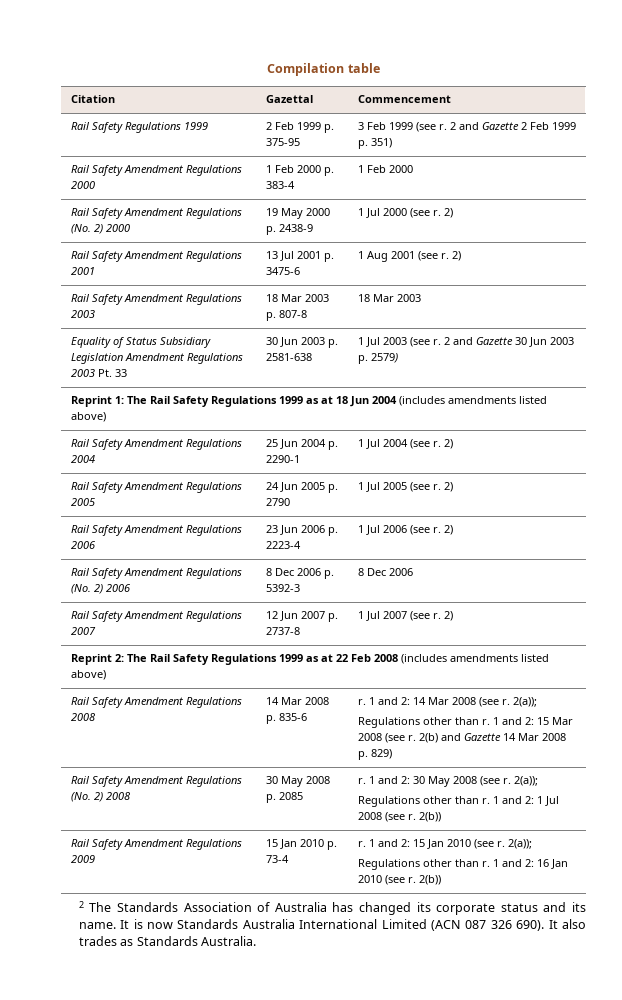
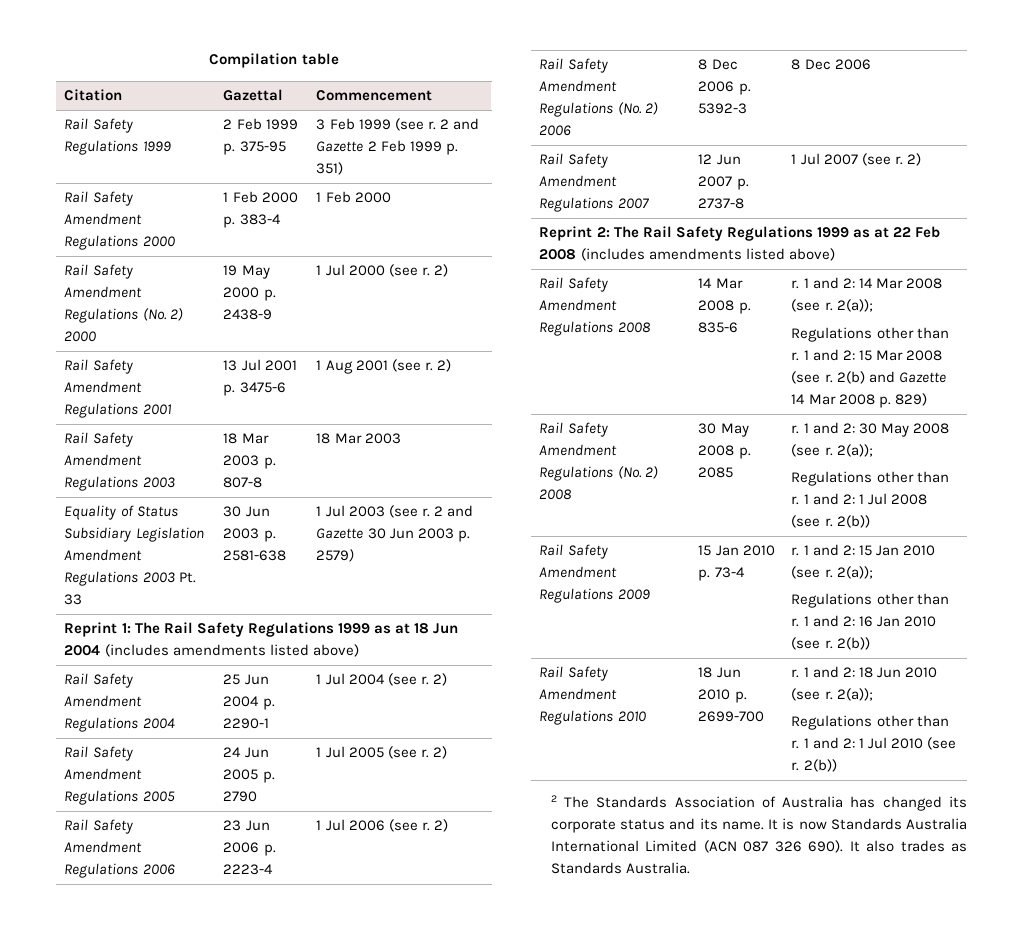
+ Rail Safety Amendment Regulations 2010 | 18 Jun 2010 p. 2699-700 | r. 1 and 2: 18 Jun 2010 (see r. 2(a));
+ Regulations other than r. 1 and 2: 1 Jul 2010 (see r. 2(b))

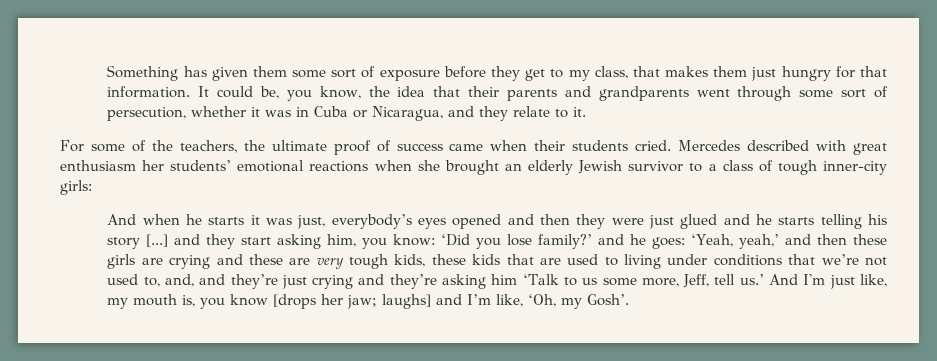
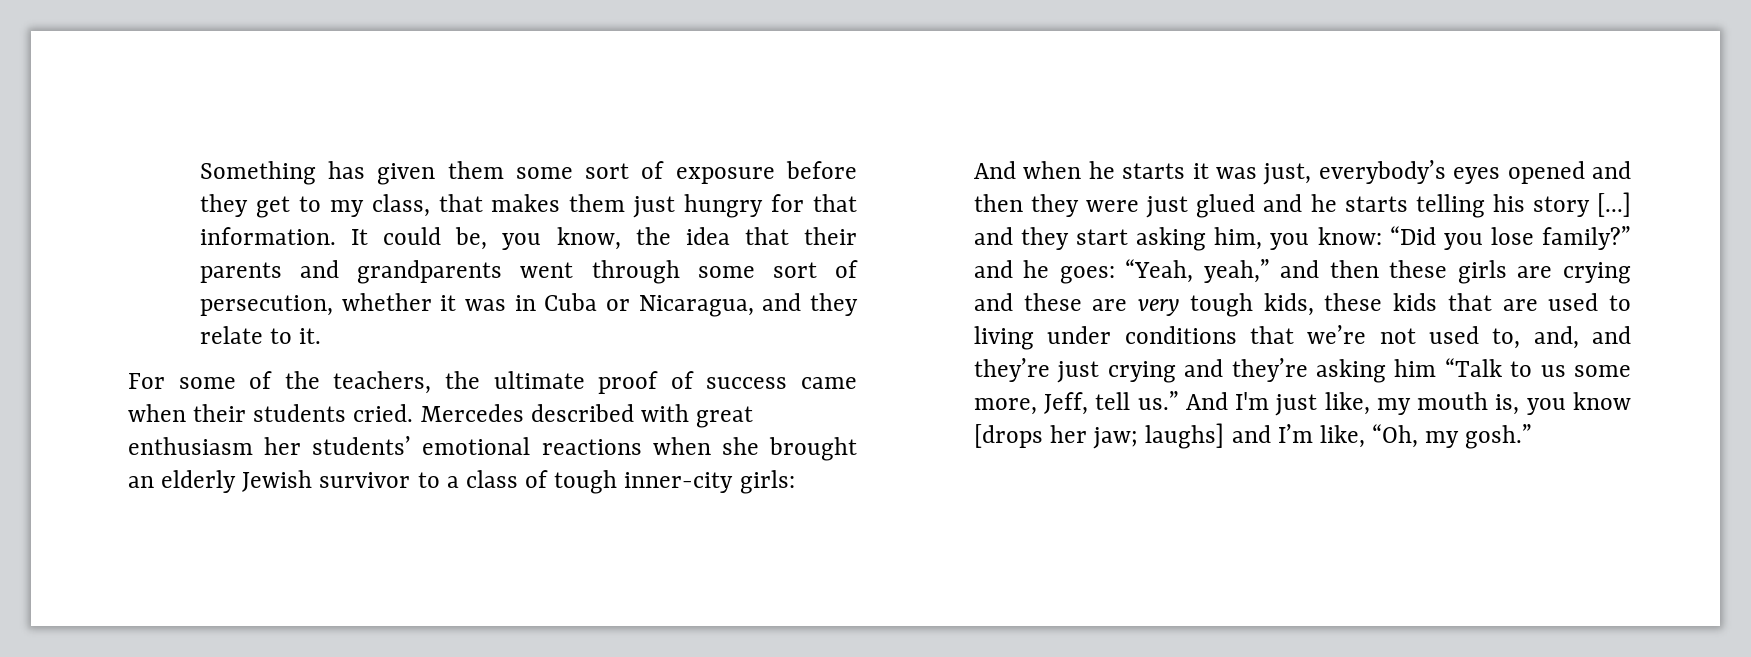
- ‘Did you lose family?’ and he goes:
+ “Did you lose family?” and he goes:
- ‘Yeah, yeah,’ and then these girls are crying and these are very tough kids, these kids that are used to living under conditions that we’re not used to, and, and they’re just crying and they’re asking him ‘Talk to us some more, Jeff, tell us.’
+ “Yeah, yeah,” and then these girls are crying and these are very tough kids, these kids that are used to living under conditions that we’re not used to, and, and they’re just crying and they’re asking him “Talk to us some more, Jeff, tell us.”
- And I'm just like, my mouth is, you know [drops her jaw; laughs] and I’m like, ‘Oh, my Gosh’.
+ And I'm just like, my mouth is, you know [drops her jaw; laughs] and I’m like, “Oh, my gosh.”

Task requirements: Starting at the line that contains "(see r. 2(b))", reproduce every line through the last one in the records exactly, and omit all pictures.

Task solution:
+ Regulations other than r. 1 and 2: 1 Jul 2010 (see r. 2(b))

- ‘Did you lose family?’ and he goes:
+ “Did you lose family?” and he goes:
- ‘Yeah, yeah,’ and then these girls are crying and these are very tough kids, these kids that are used to living under conditions that we’re not used to, and, and they’re just crying and they’re asking him ‘Talk to us some more, Jeff, tell us.’
+ “Yeah, yeah,” and then these girls are crying and these are very tough kids, these kids that are used to living under conditions that we’re not used to, and, and they’re just crying and they’re asking him “Talk to us some more, Jeff, tell us.”
- And I'm just like, my mouth is, you know [drops her jaw; laughs] and I’m like, ‘Oh, my Gosh’.
+ And I'm just like, my mouth is, you know [drops her jaw; laughs] and I’m like, “Oh, my gosh.”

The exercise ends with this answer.